Counting from the line that holds "- deploy(feature)", return each line exactly, through and including the last line of the entries.
[TASK DATA — start]
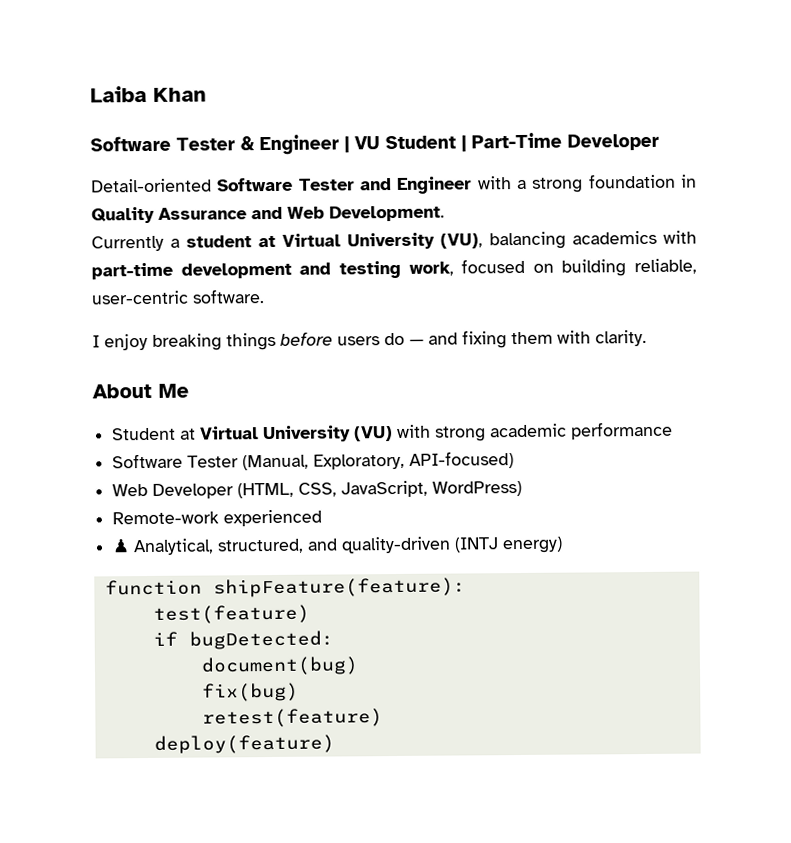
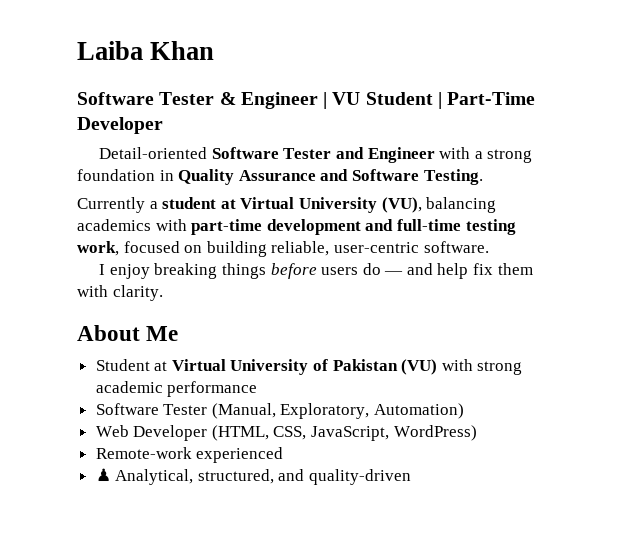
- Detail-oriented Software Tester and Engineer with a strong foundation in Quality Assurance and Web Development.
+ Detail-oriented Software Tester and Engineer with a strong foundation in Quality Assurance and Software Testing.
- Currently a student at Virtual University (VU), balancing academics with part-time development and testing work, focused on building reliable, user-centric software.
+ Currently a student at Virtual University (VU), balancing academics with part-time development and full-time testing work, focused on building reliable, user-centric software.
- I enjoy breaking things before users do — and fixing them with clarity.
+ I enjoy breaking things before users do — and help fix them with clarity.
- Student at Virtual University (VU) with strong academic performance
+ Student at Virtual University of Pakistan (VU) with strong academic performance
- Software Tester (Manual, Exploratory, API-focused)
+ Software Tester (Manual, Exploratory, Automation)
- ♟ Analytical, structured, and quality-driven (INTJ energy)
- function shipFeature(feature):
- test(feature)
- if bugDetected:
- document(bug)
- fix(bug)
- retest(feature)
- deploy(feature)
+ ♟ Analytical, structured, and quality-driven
[TASK DATA — finish]
*ANSWER TO THIS EXERCISE*
- deploy(feature)
+ ♟ Analytical, structured, and quality-driven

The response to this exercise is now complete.